3.3 Incomplete penetrance

Exomiser and Phen-Gen are the only phenotype-based variant prioritization tools to offer the option of allowing for incomplete penetrance. In Exomiser 13.0.0, the user can configure the analysis to retain variants in unaffected family members instead of removing them as part of the standard filtering pipeline. Phen-Gen has a stringency setting to adjust the level of penetrance. Allowing for incomplete penetrance obviously leads to more candidates to review per case. Both Exomiser and Phen-Gen apply these settings across the genome and future improvements to restrict to a curated set of genes with known incomplete penetrance would reduce the number of candidates and improve performance. We were able to benchmark Exomiser on 35 families from the 100,000 Genomes Project with incompletely penetrant molecular diagnoses and show that 54% were still detected as the top-ranked candidate, 77% in the top 3 with a further 14% found outside the top 10. Phen-Gen benchmarking was not possible on these samples as GRCh38 analysis is not enabled. Without accounting for the incomplete penetrance, none of these diagnoses would have been detected.
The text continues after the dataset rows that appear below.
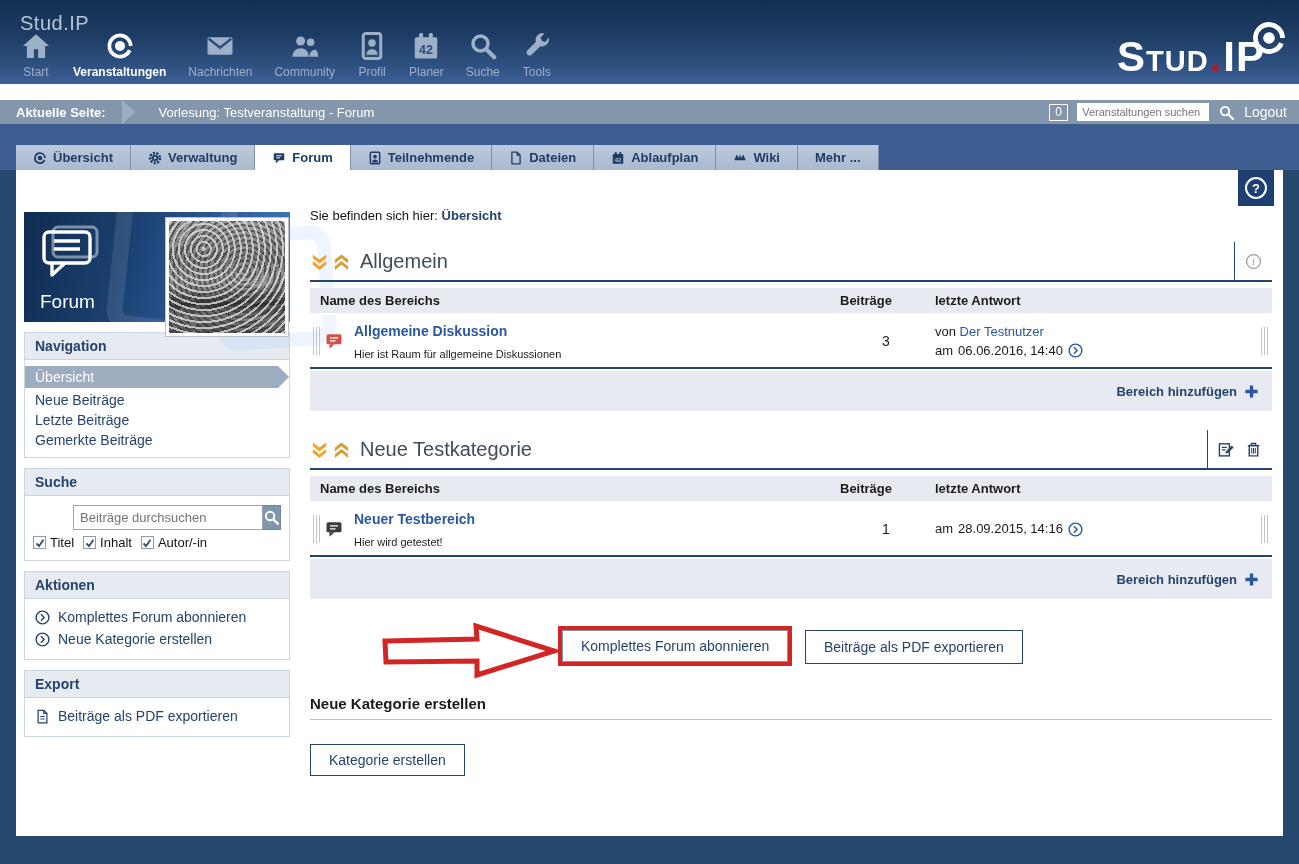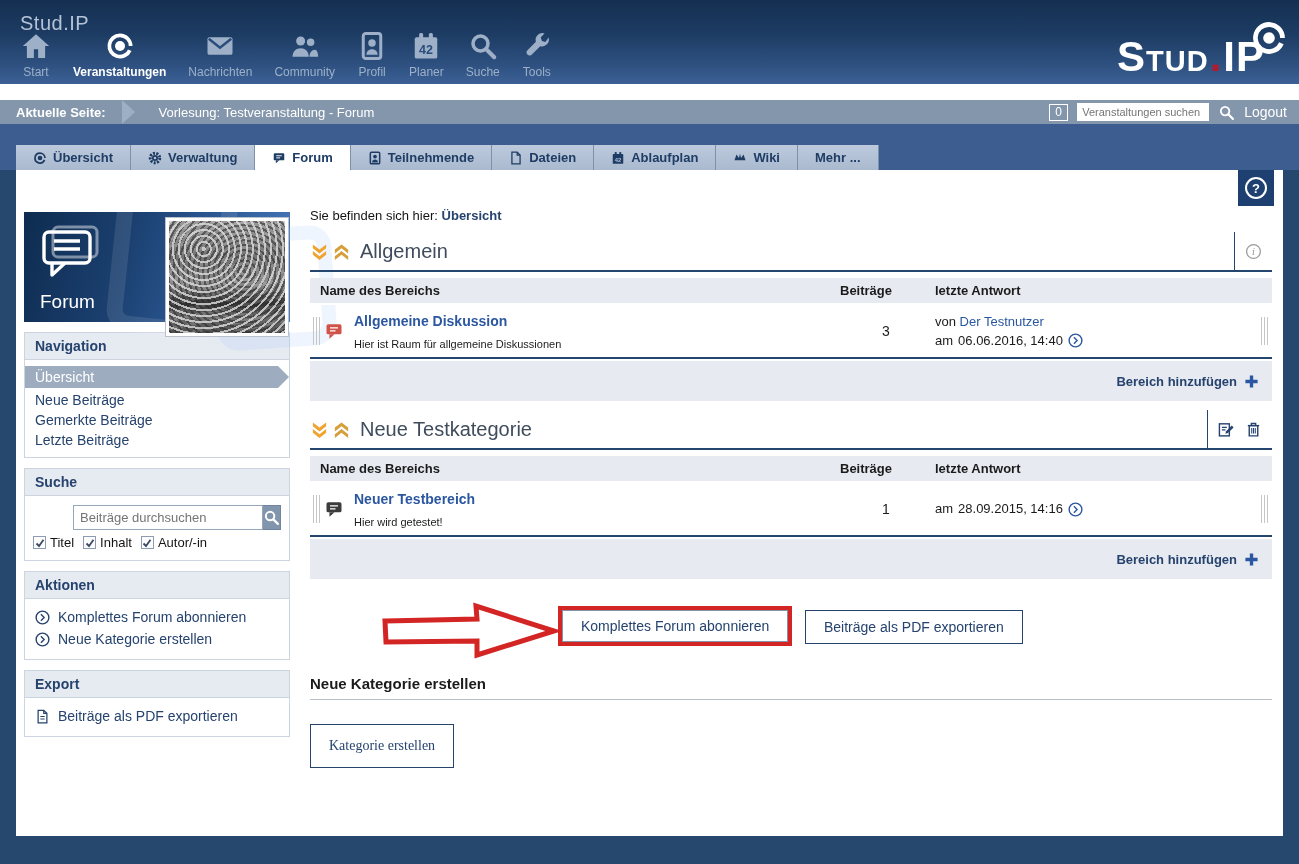"Allgemein" .cat-header { margin-top: 9px -> 19px }
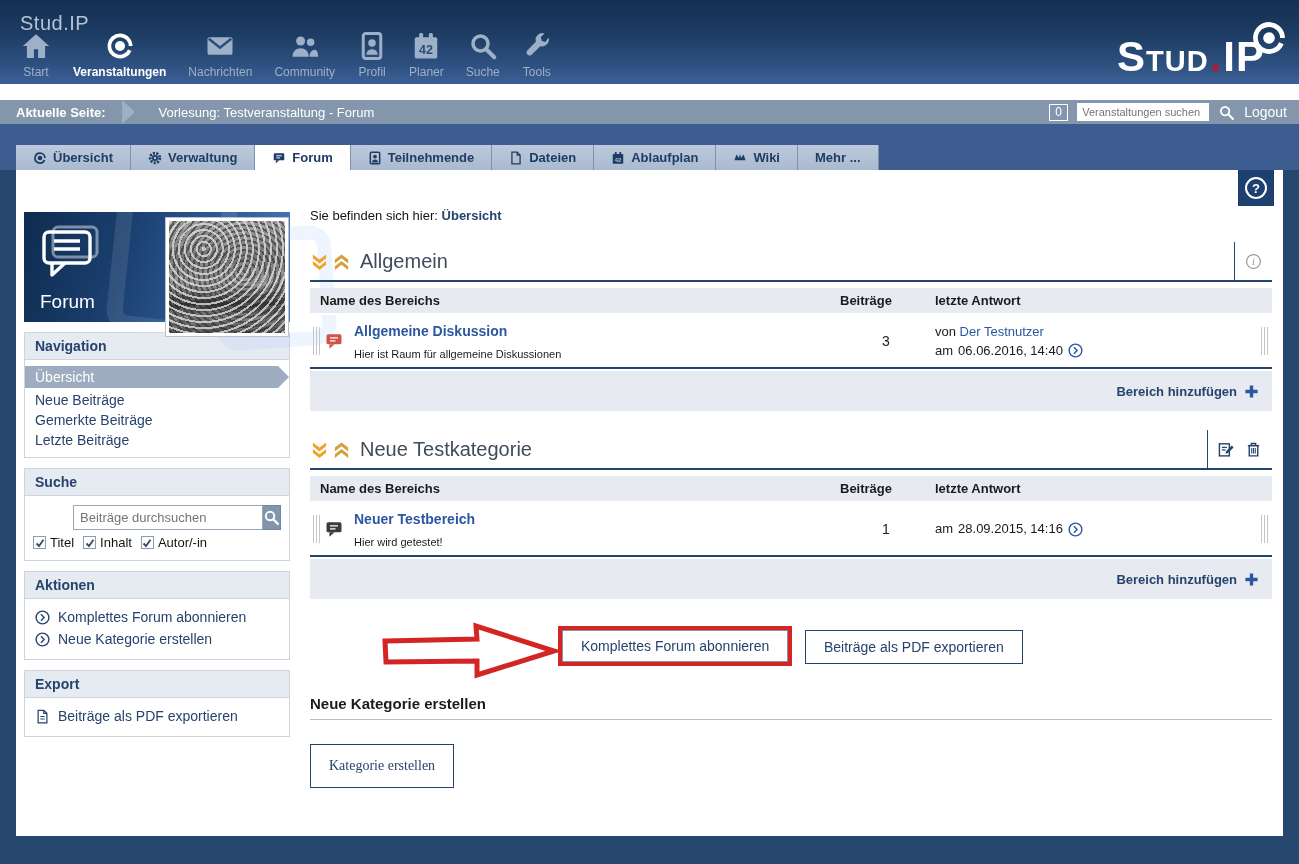"Gemerkte Beiträge" div.side-nav-item { order: before "Letzte Beiträge" -> after "Letzte Beiträge" }
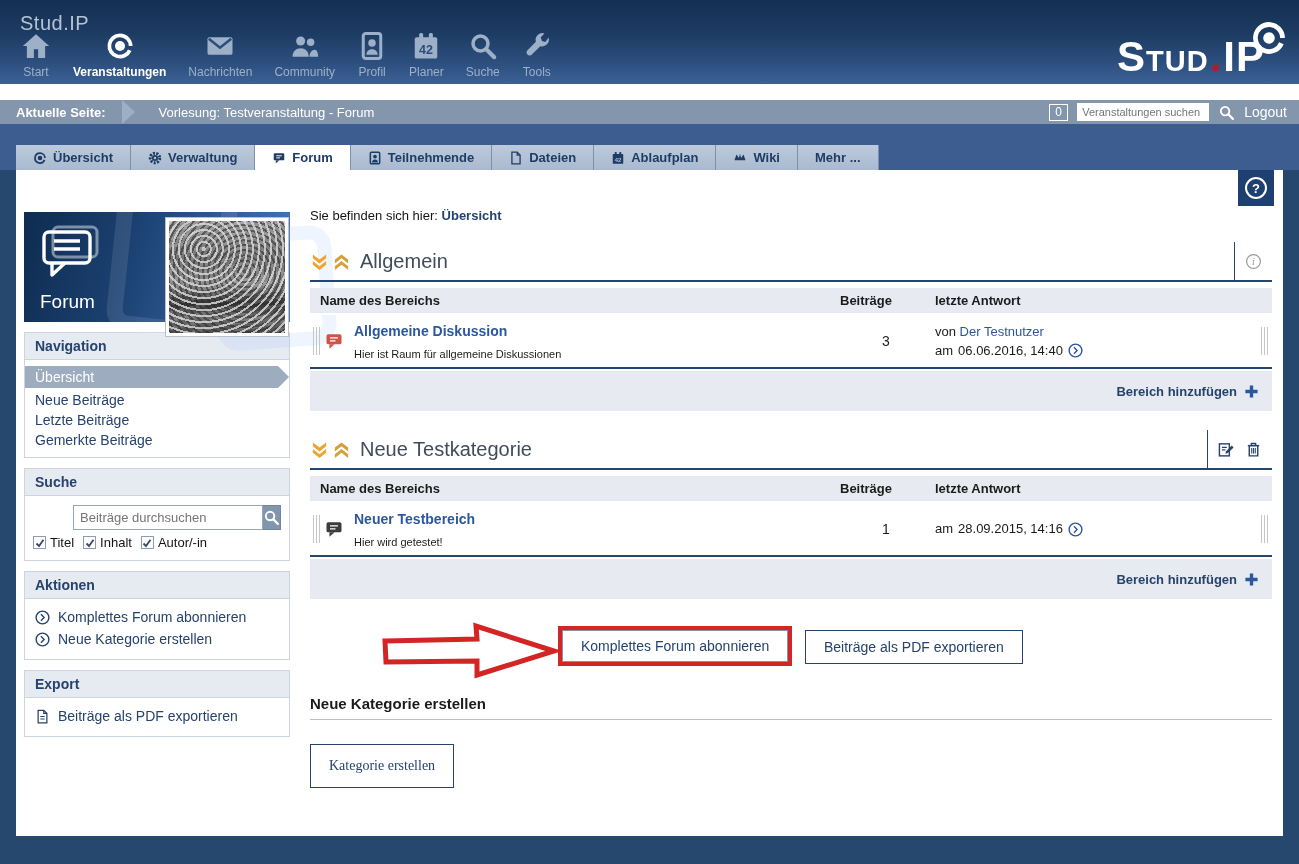"Kategorie erstellen" .new-cat-btn { font-family: Liberation Serif, serif -> none; height: 44px -> 32px }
3.4 Novel disease−gene discovery through phenotype-based methods

The usual route for disease gene discovery involves identifying pathogenic/likely pathogenic variants in the same gene in several unrelated families with the same phenotype and then performing functional validation. The phenotype-based tools that incorporate model organism data, pathway, and/or protein-protein network approaches can prioritize variants in genes that have not previously been associated with human disease and potentially support this functional validation step. This is enabled by making use of existing knowledge, for example, from large-scale efforts such as the International Mouse Phenotyping Consortium (Lloyd et al., 2020) that are characterizing the function of every protein-coding gene through systematic mouse knockouts and phenotyping. For example, the Children's Hospital Los Angeles demonstrated the successful discovery of diagnoses in novel disease genes using a semi-automated pipeline involving Exomiser (Ji et al., 2019). In another example, ANKRD17 was identified as a candidate gene for cases of intellectual disability in the 100,000 Genomes Project through the identification of highly ranked Exomiser candidate de novo variants based on protein−protein interaction evidence. Subsequent identification of further cases worldwide and functional characterization have now confirmed this association (Chopra et al., 2021).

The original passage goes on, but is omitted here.